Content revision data
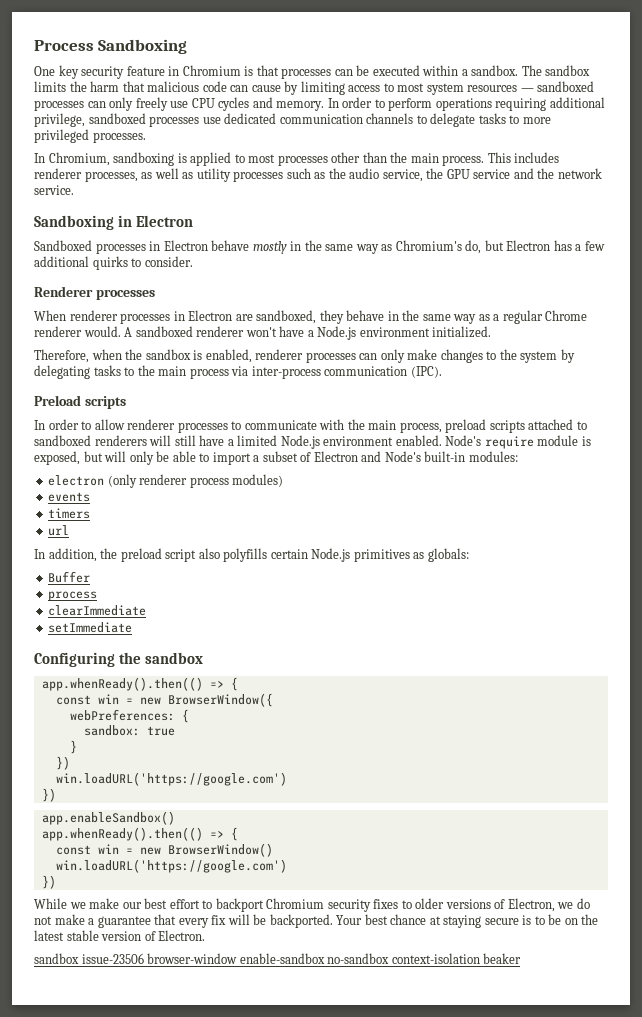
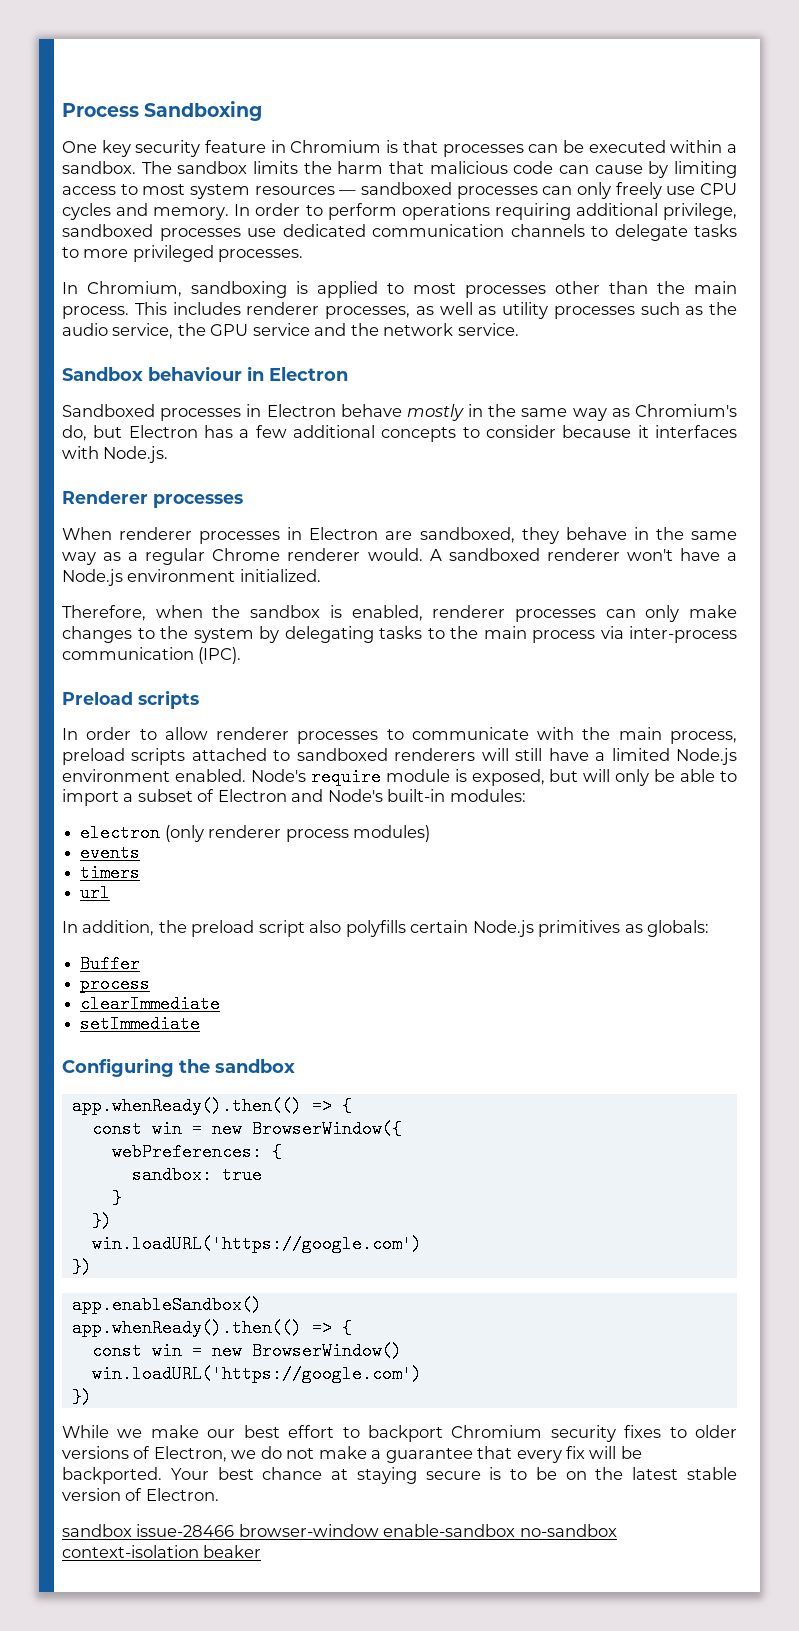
- Sandboxing in Electron
+ Sandbox behaviour in Electron
- Sandboxed processes in Electron behave mostly in the same way as Chromium's do, but Electron has a few additional quirks to consider.
+ Sandboxed processes in Electron behave mostly in the same way as Chromium's do, but Electron has a few additional concepts to consider because it interfaces with Node.js.
- sandbox issue-23506 browser-window enable-sandbox no-sandbox context-isolation beaker
+ sandbox issue-28466 browser-window enable-sandbox no-sandbox context-isolation beaker

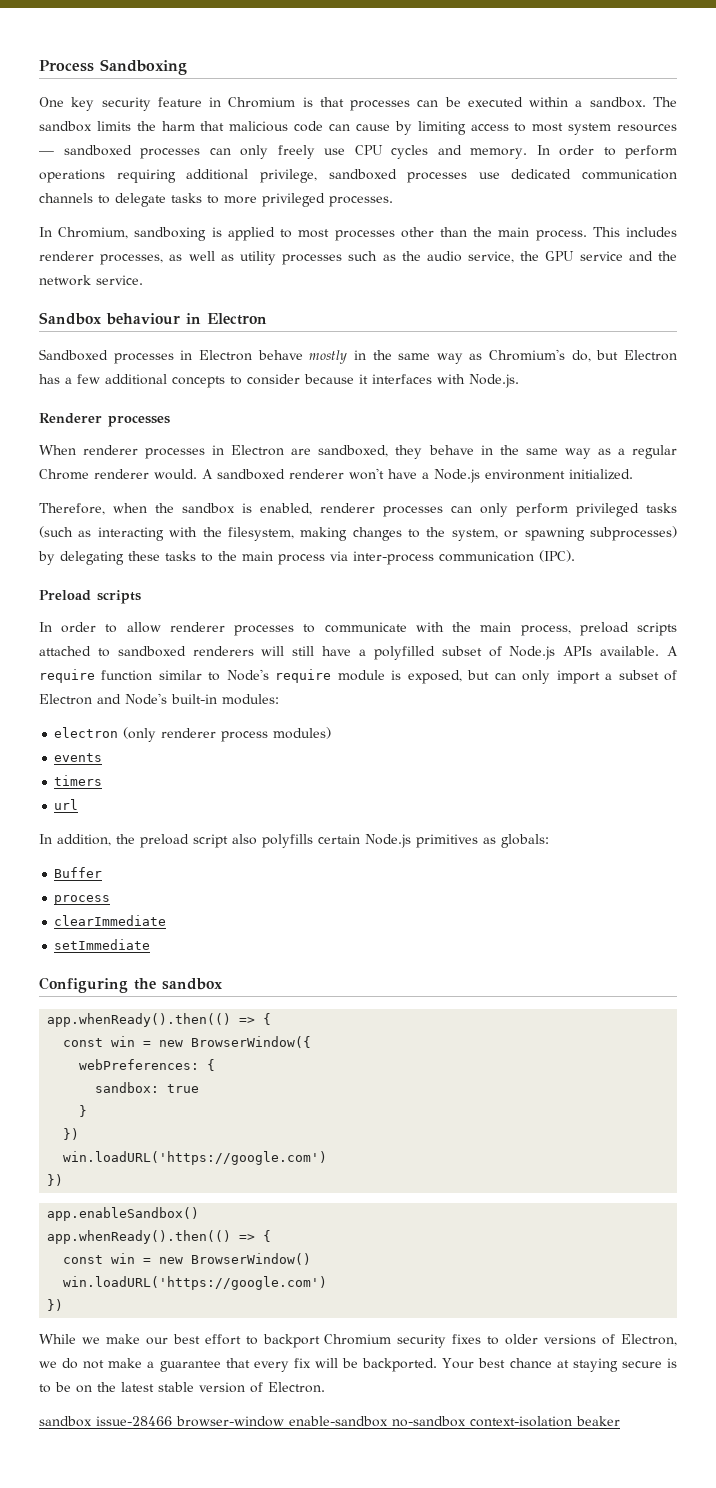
- Therefore, when the sandbox is enabled, renderer processes can only make changes to the system by delegating tasks to the main process via inter-process communication (IPC).
+ Therefore, when the sandbox is enabled, renderer processes can only perform privileged tasks (such as interacting with the filesystem, making changes to the system, or spawning subprocesses) by delegating these tasks to the main process via inter-process communication (IPC).
- In order to allow renderer processes to communicate with the main process, preload scripts attached to sandboxed renderers will still have a limited Node.js environment enabled. Node's require module is exposed, but will only be able to import a subset of Electron and Node's built-in modules:
+ In order to allow renderer processes to communicate with the main process, preload scripts attached to sandboxed renderers will still have a polyfilled subset of Node.js APIs available. A require function similar to Node's require module is exposed, but can only import a subset of Electron and Node's built-in modules:

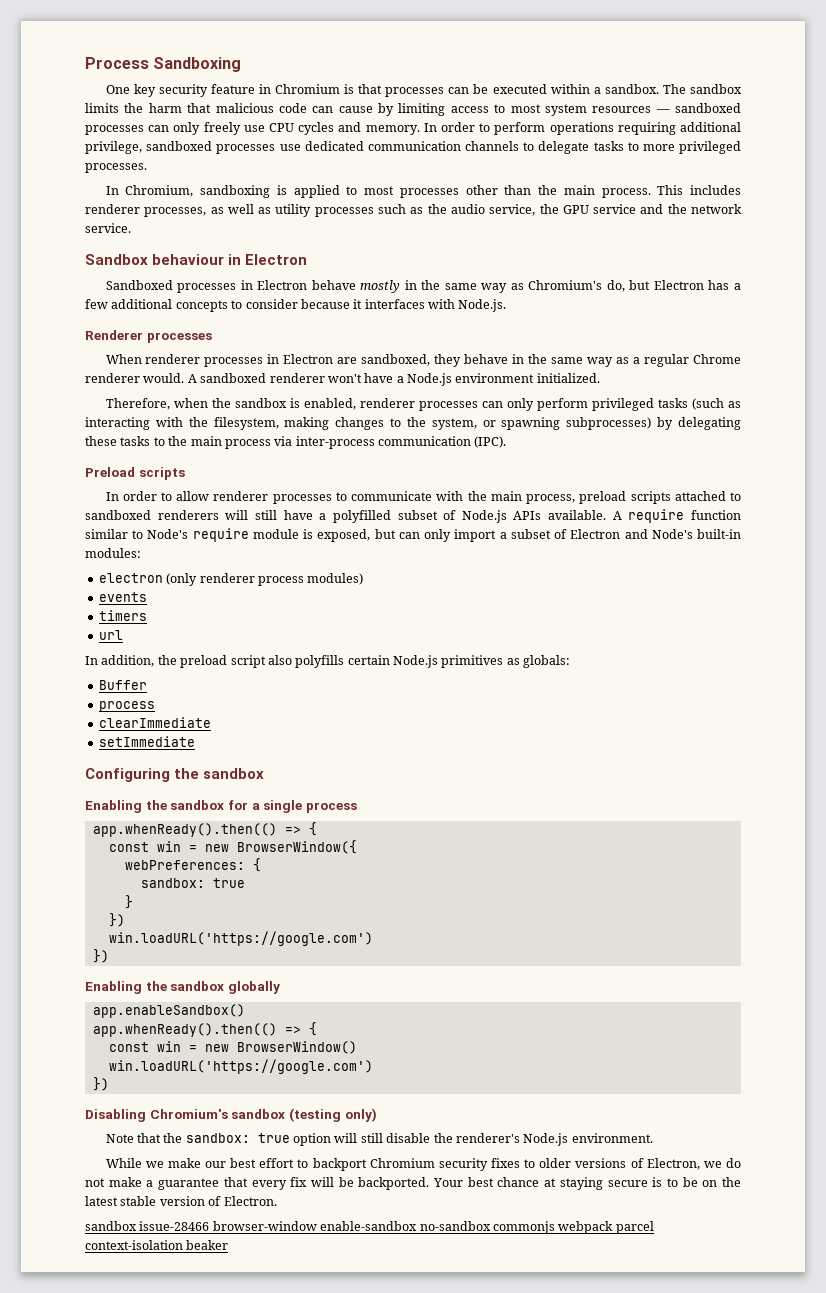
+ Enabling the sandbox for a single process
+ Enabling the sandbox globally
+ Disabling Chromium's sandbox (testing only)
+ Note that the sandbox: true option will still disable the renderer's Node.js environment.
- sandbox issue-28466 browser-window enable-sandbox no-sandbox context-isolation beaker
+ sandbox issue-28466 browser-window enable-sandbox no-sandbox commonjs webpack parcel context-isolation beaker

• Work instruction
Your reply should hold nothing but the lines above, from the one containing "interfaces with Node.js." to the one containing "can only perform", reproduced exactly minus the pictures.

• Response below
+ Sandboxed processes in Electron behave mostly in the same way as Chromium's do, but Electron has a few additional concepts to consider because it interfaces with Node.js.
- sandbox issue-23506 browser-window enable-sandbox no-sandbox context-isolation beaker
+ sandbox issue-28466 browser-window enable-sandbox no-sandbox context-isolation beaker

- Therefore, when the sandbox is enabled, renderer processes can only make changes to the system by delegating tasks to the main process via inter-process communication (IPC).
+ Therefore, when the sandbox is enabled, renderer processes can only perform privileged tasks (such as interacting with the filesystem, making changes to the system, or spawning subprocesses) by delegating these tasks to the main process via inter-process communication (IPC).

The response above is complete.